Semisimple Lie groups: Classifications and Decompositions

Dates: 27. Feb. - 01. Mar. 2017

Location: University of Heidelberg, Mathematikon, Seminarraum A

Further Information: We will start in the morning at 10 am. There is no fixed schedule, because its better to have some flexibility. The talks should take at most 1:15 h to have enough time to discuss about the topics afterwards. We will have 10-15 min breaks between the talks. On the first two days we will have 3 talks and 4 talks on the third day. The speakers should prepare a handout.

Topics Speakers
Lie groups and Lie algebras
0. Introduction / Review on Lie groups Sourav
1. Solvable Lie groups and Levi decomposition Carla
2. Correspondence Lie groups vs.

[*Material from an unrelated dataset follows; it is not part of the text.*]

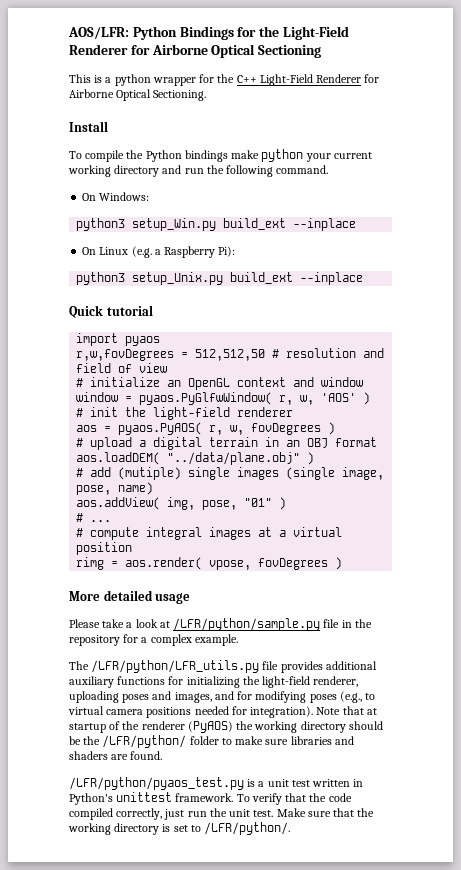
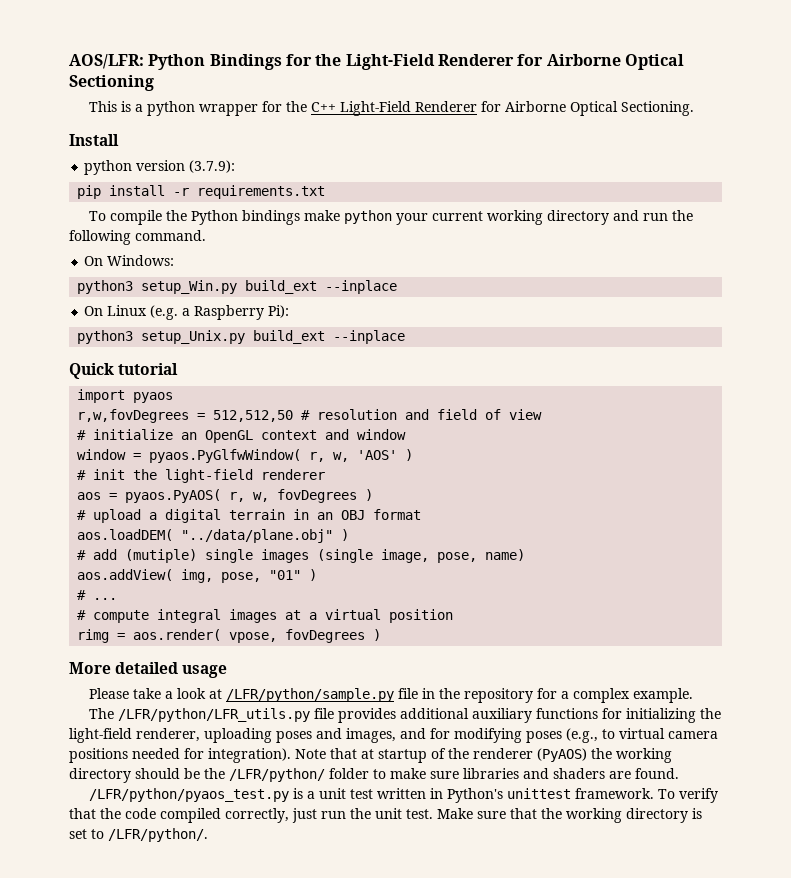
+ python version (3.7.9):
+ pip install -r requirements.txt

Lie algebras Annette
Complex semisimple Lie algebras
3. Cartan subalgebras Benjamin
4. Roots systems Jasmin
5. Classification of complex semisimple lie algebras Christoph
Compact Lie groups
8. Compact Lie groups Hartwig
Real semisimple Lie algebras
6. Compact real forms and Cartan decomposition Johannes
7. Vogan diagrams and classification of real forms Florian
Further topics
9. Lie-Theory of symmetric spaces Pascal

Here you find the PDF-document with the references: PDF

You find a treatment of the main parts of topic 3-8 in Samelson's "Notes on Lie Algebras" shorter than Knapp's.